0

just got into data analysis, and this is my first post.

I have 12 dataframes in R that I need to first subset from, then add a bunch of columns to. My current solution is to just copy/paste the same code chunk over and over and edit the numbers for each corresponding data frame, but that's obviously inefficient and not sustainable for future practice.

This is how I'm subsetting the data currently:

sub_202212 <- subset(
  cyclistic202212,
  select = c(ride_id, rideable_type, started_at, ended_at, member_casual))

And this is currently how I'm adding columns:

sub_202202$month <- format(as.Date(sub_202202$date), "%m")
sub_202202$day <- format(as.Date(sub_202202$date), "%d")
sub_202202$year <- format(as.Date(sub_202202$date), "%Y")
sub_202202$day_of_week <- format(as.Date(sub_202202$date), "%A")

I'm wondering if there's a "batch process" that can drastically shorten my code.

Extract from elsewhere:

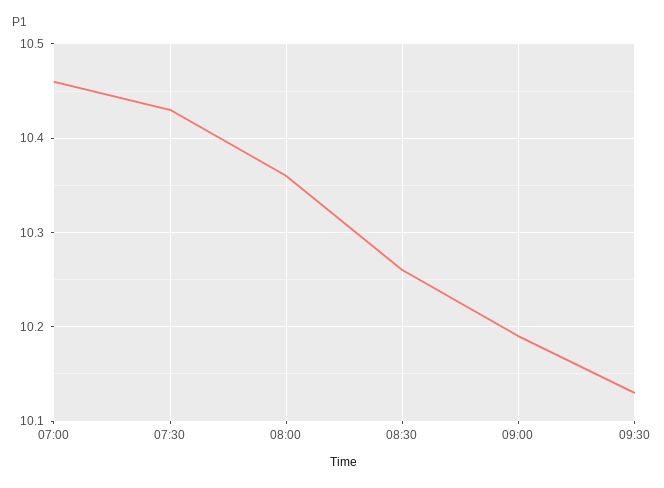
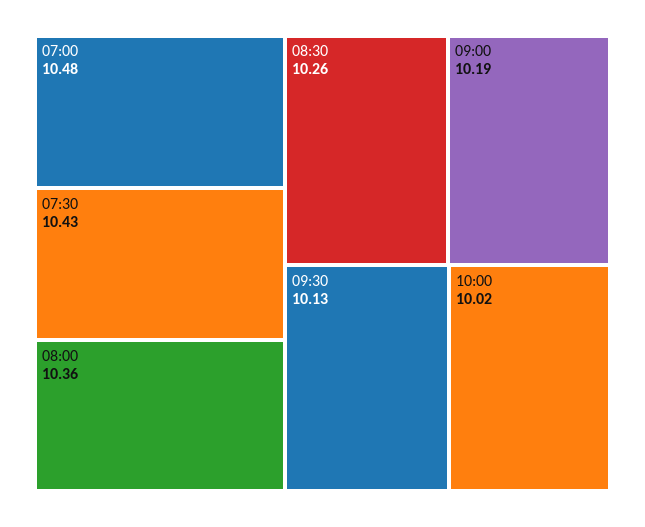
07:00: 10.46 -> 10.48
10:00: none -> 10.02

Better yet, please let me know if there's also a way to subset columns while adding them at the same time (since it's the same addition/subtraction across all DFs).

And if a similar question has been asked (but worded better, which could be why I haven't found it), then please point me in that direction. This is all very new to me, and I still have a lot to learn.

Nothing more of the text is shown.